USP2 Le plasmide double nickase (h) se compose d'une paire de plasmides appariés, conçus pour une édition hautement spécifique du locus USP2 dans les lignées cellulaires human. Chaque plasmide exprime une nickase Cas9 D10A et un sgRNA distinct ciblant des brins d'ADN opposés au sein de USP2. Lorsqu'elles sont dirigées vers des sites adjacents sur des brins d'ADN opposés, les deux nickases génèrent des cassures simple brin décalées qui, ensemble, produisent une cassure double brin décalée, nécessitant une activité coordonnée sur la cible de la part des deux guides. La cassure d'ADN qui en résulte est résolue par les voies de réparation cellulaires endogènes, le plus souvent par jonction non homologue (NHEJ), ce qui conduit à des insertions ou des délétions qui perturbent la fonction de USP2. En nécessitant l'engagement de deux ARNsg au locus cible, l'approche par double nick améliore la spécificité de l'édition et offre une stratégie CRISPR complémentaire pour les applications où un contrôle supplémentaire de la précision du ciblage est souhaité.

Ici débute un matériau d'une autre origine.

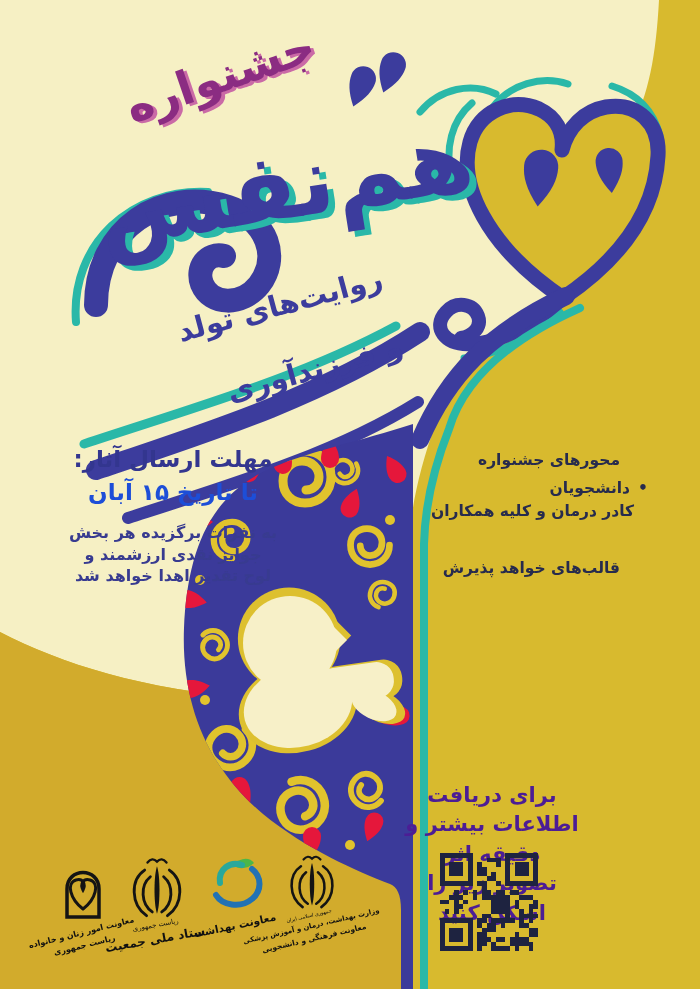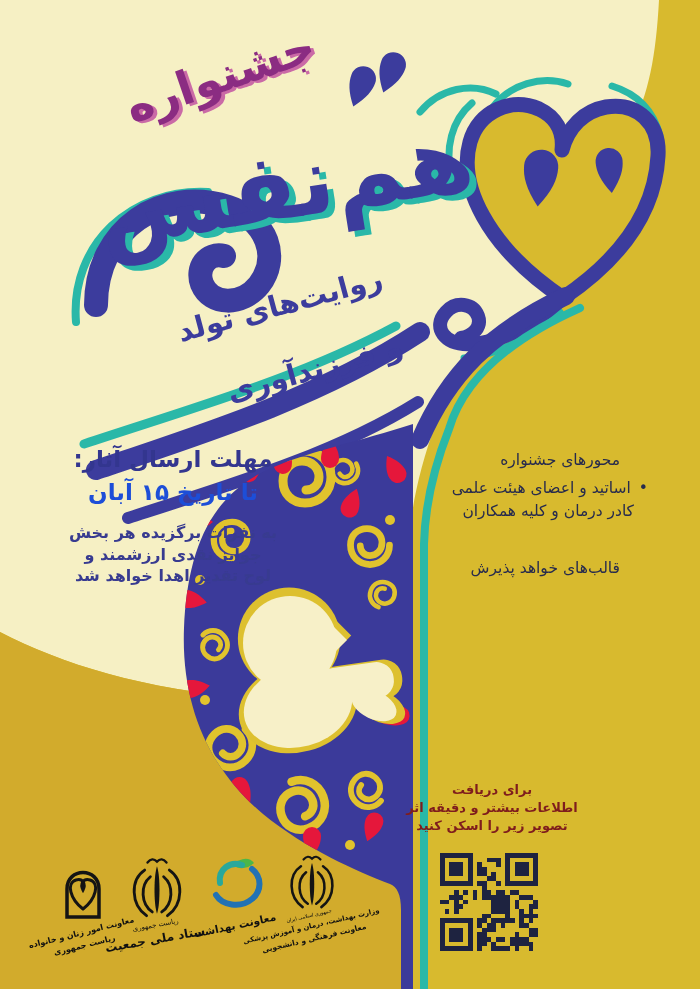"محورهای جشنواره" .themes-block { font-weight: normal -> bold }
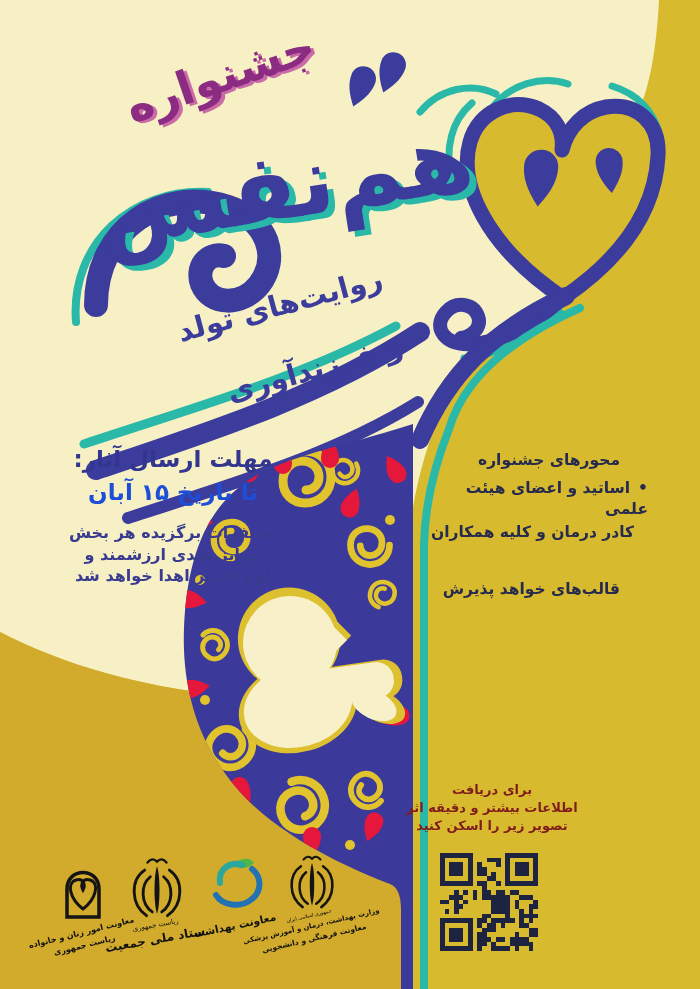"•دانشجویان" li { html: none -> <li><span>•</span><span>دانشجویان</span></li> }
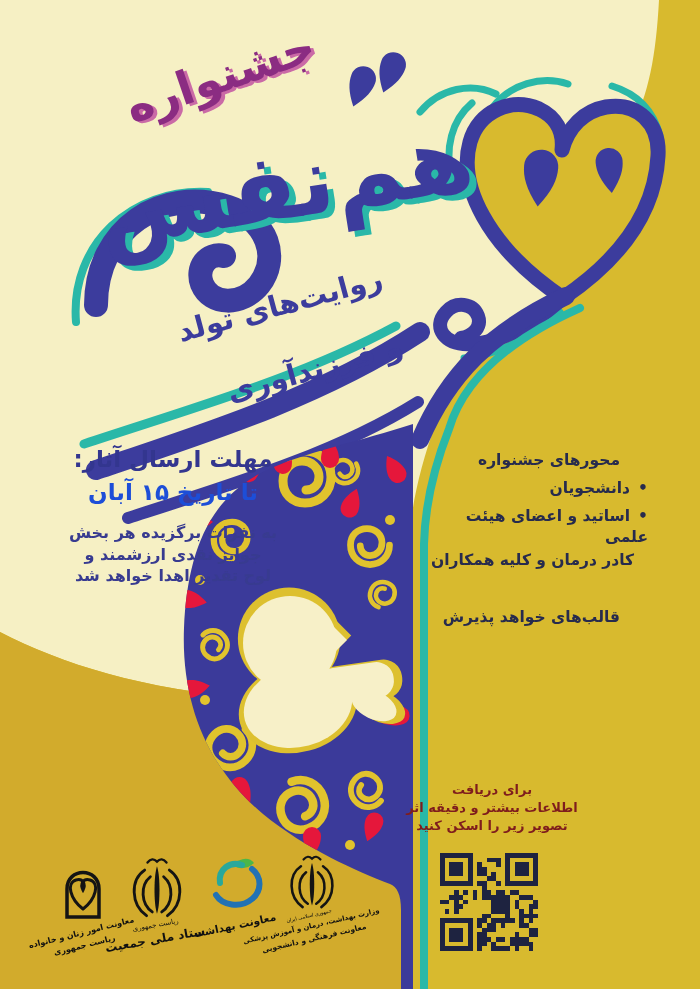"•اساتید و اعضای هیئت علمی" li { html: <li><span>•</span><span>اساتید و اعضای هیئت علمی</span></li> -> none }
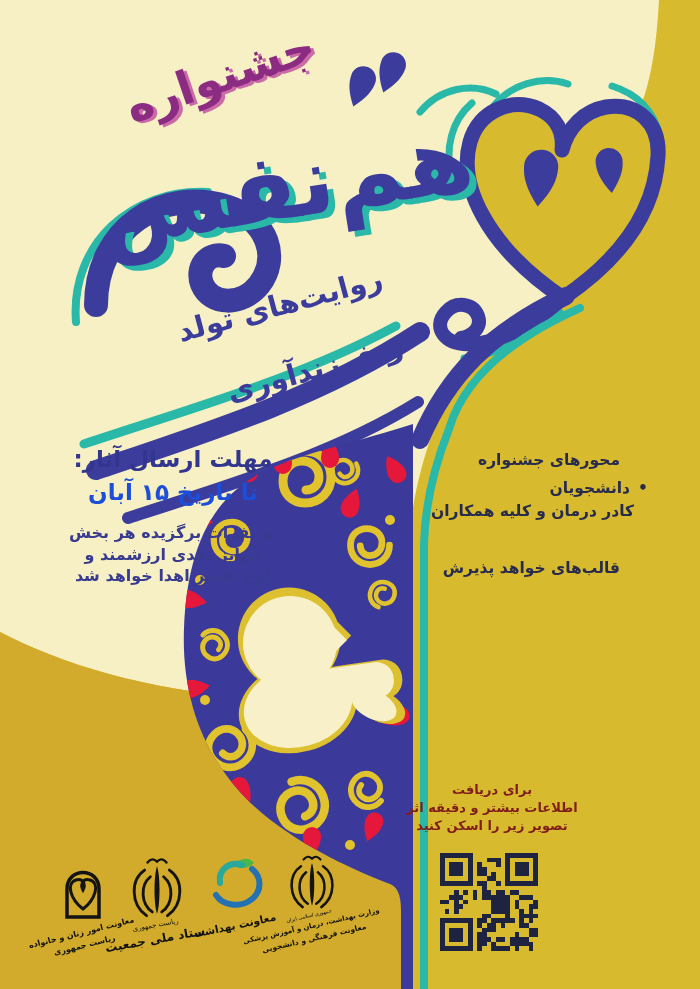"برای دریافت" .scan-block { color: #7f1d1d -> #4c1d95; font-size: 13px -> 21px }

Afin de faciliter l'identification efficace des cellules éditées, un plasmide code pour la GFP permettant la visualisation par fluorescence des populations transfectées, tandis que le plasmide compagnon porte un gène de résistance à la puromycine pour la sélection antibiotique. Ensemble, ces caractéristiques favorisent l'enrichissement efficace des populations co-transfectées et simplifient la validation des clones présentant une perturbation de USP2.
Réservé à la recherche. N'est pas destiné à un usage diagnostique ou thérapeutique.